---------- GIVEN INFORMATION
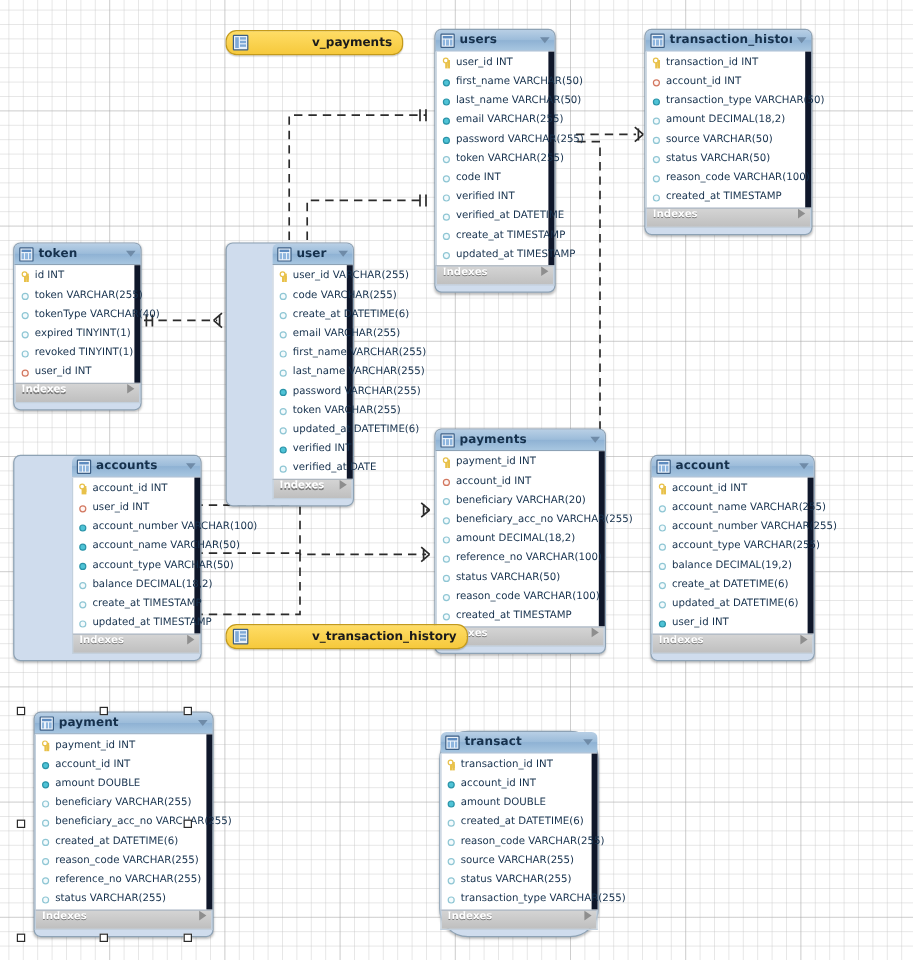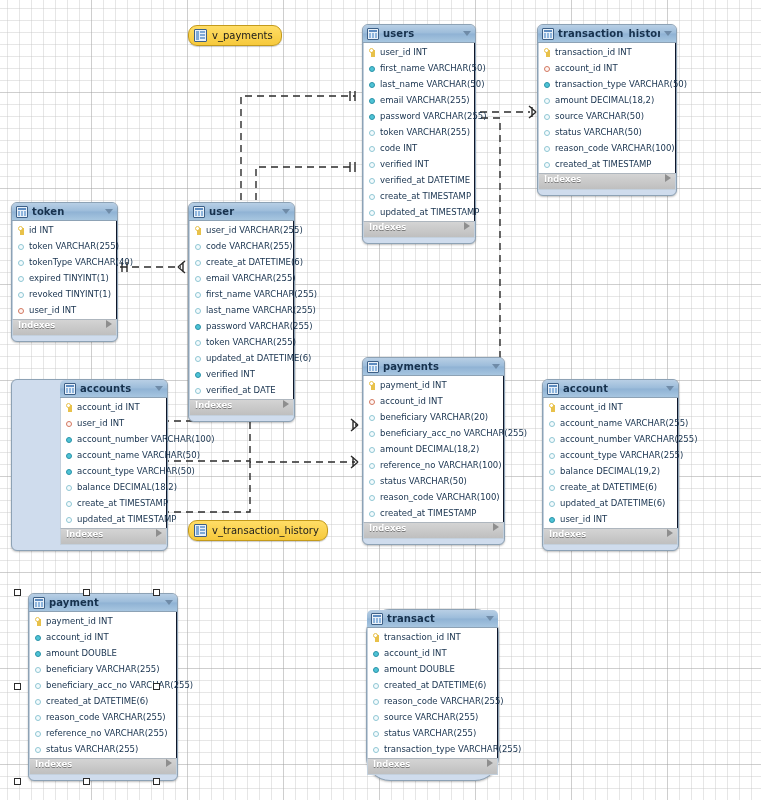--- a/index.html
+++ b/index.html
@@ -54,21 +54,21 @@
       linear-gradient(to right,#8fb6de 0 2px,transparent 2px 3px,#8fb6de 3px 5px,transparent 5px 6px,#8fb6de 6px 8px);
   }
   .tbl .hdr .ttl{flex:1 1 auto;white-space:nowrap;overflow:hidden;letter-spacing:.1px;}
   .tbl .hdr .caret{
     flex:0 0 auto;width:0;height:0;margin-left:4px;
     border-left:4px solid transparent;border-right:4px solid transparent;
     border-top:5px solid #6f8ba8;
   }
   .tbl .cols{
     background:#ffffff;
-    border-left:1px solid #c3d0dd;border-right:1px solid #0f172a;
+    border-left:1px solid #c3d0dd;border-right:5px solid #0f172a;
     padding:1px 0 1px 0;
   }
   .tbl .col{
     height:16px;display:flex;align-items:center;
     font-size:8.5px;color:#16314d;white-space:nowrap;
     padding-left:4px;
   }
   .tbl .col .ic{width:9px;height:9px;margin-right:3px;flex:0 0 auto;position:relative;}
 
   
@@ -115,23 +115,24 @@
     position:absolute;width:7px;height:7px;background:#ffffff;
     border:1px solid #2b2b2b;box-sizing:border-box;z-index:40;
   }
 
   
   .view{
     position:absolute;display:inline-flex;align-items:center;
     height:19px;padding:0 8px 0 5px;
     background:linear-gradient(to bottom,#ffdd66 0%,#f6c93c 100%);
     border:1px solid #c39a1c;border-radius:9px;
-    font-size:10px;font-weight:normal;color:#1b1b1b;
+    font-size:10px;font-weight:bold;color:#1b1b1b;
     box-shadow:0 1px 1px rgba(0,0,0,.2);
     white-space:nowrap;
+    gap:48px;
   }
   .view .vicon{
     width:11px;height:11px;margin-right:5px;flex:0 0 auto;
     border:1px solid #3c5f86;background:#e9f1f9;border-radius:1px;position:relative;
   }
   .view .vicon:before{content:"";position:absolute;left:1px;top:1px;width:3px;bottom:1px;background:#7fa9d6;}
   .view .vicon:after{content:"";position:absolute;left:5px;top:1px;right:1px;height:2px;background:#7fa9d6;
     box-shadow:0 3px 0 0 #7fa9d6,0 6px 0 0 #7fa9d6;}
 </style>
 </head>
@@ -173,21 +174,21 @@
 
       <path d="M152,416 L152,426 M157,416 L157,426"></path>
       <path d="M157,456 L157,466 M152,461 L159,455 M152,461 L159,467"></path>
       <path d="M152,507 L152,517 M157,507 L157,517"></path>
 
       <path d="M353,457 L353,467 M358,462 L351,456 M358,462 L351,468"></path>
     </g>
   </svg>
 
   <div id="figures">
-      <div class="tbl" style="left: 362px; top: 24px; width: 114px;">
+      <div class="tbl" style="left: 362px; top: 24px; width: 101px;">
         <div class="hdr">
           <span class="tblicon"></span>
           <span class="ttl">users</span>
           <span class="caret"></span>
         </div>
         <div class="cols">
           <div class="col">
             <span class="ic pk"></span>
             <span>user_id INT</span>
           </div>
@@ -312,21 +313,21 @@
           <div class="col">
             <span class="ic fk"></span>
             <span>user_id INT</span>
           </div>
         </div>
         <div class="idx">
           <span class="lbl">Indexes</span>
           <span class="arw"></span>
         </div>
       </div>
-      <div class="tbl" style="left: 188px; top: 202px; width: 107px;">
+      <div class="tbl" style="left: 188px; top: 202px; width: 107px; padding-left: 38px;">
         <div class="hdr">
           <span class="tblicon"></span>
           <span class="ttl">user</span>
           <span class="caret"></span>
         </div>
         <div class="cols">
           <div class="col">
             <span class="ic pk"></span>
             <span>user_id VARCHAR(255)</span>
           </div>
--------------------
**HOW TO COMPLETE THIS TASK**
Write out, from the lines above, only those from the line with "linear-gradient(to right,#8fb6de 0" to the line with "border-left:4px solid transparent;border-right:4px", exactly as given, including the first and the last.

**RESULT**
       linear-gradient(to right,#8fb6de 0 2px,transparent 2px 3px,#8fb6de 3px 5px,transparent 5px 6px,#8fb6de 6px 8px);
   }
   .tbl .hdr .ttl{flex:1 1 auto;white-space:nowrap;overflow:hidden;letter-spacing:.1px;}
   .tbl .hdr .caret{
     flex:0 0 auto;width:0;height:0;margin-left:4px;
     border-left:4px solid transparent;border-right:4px solid transparent;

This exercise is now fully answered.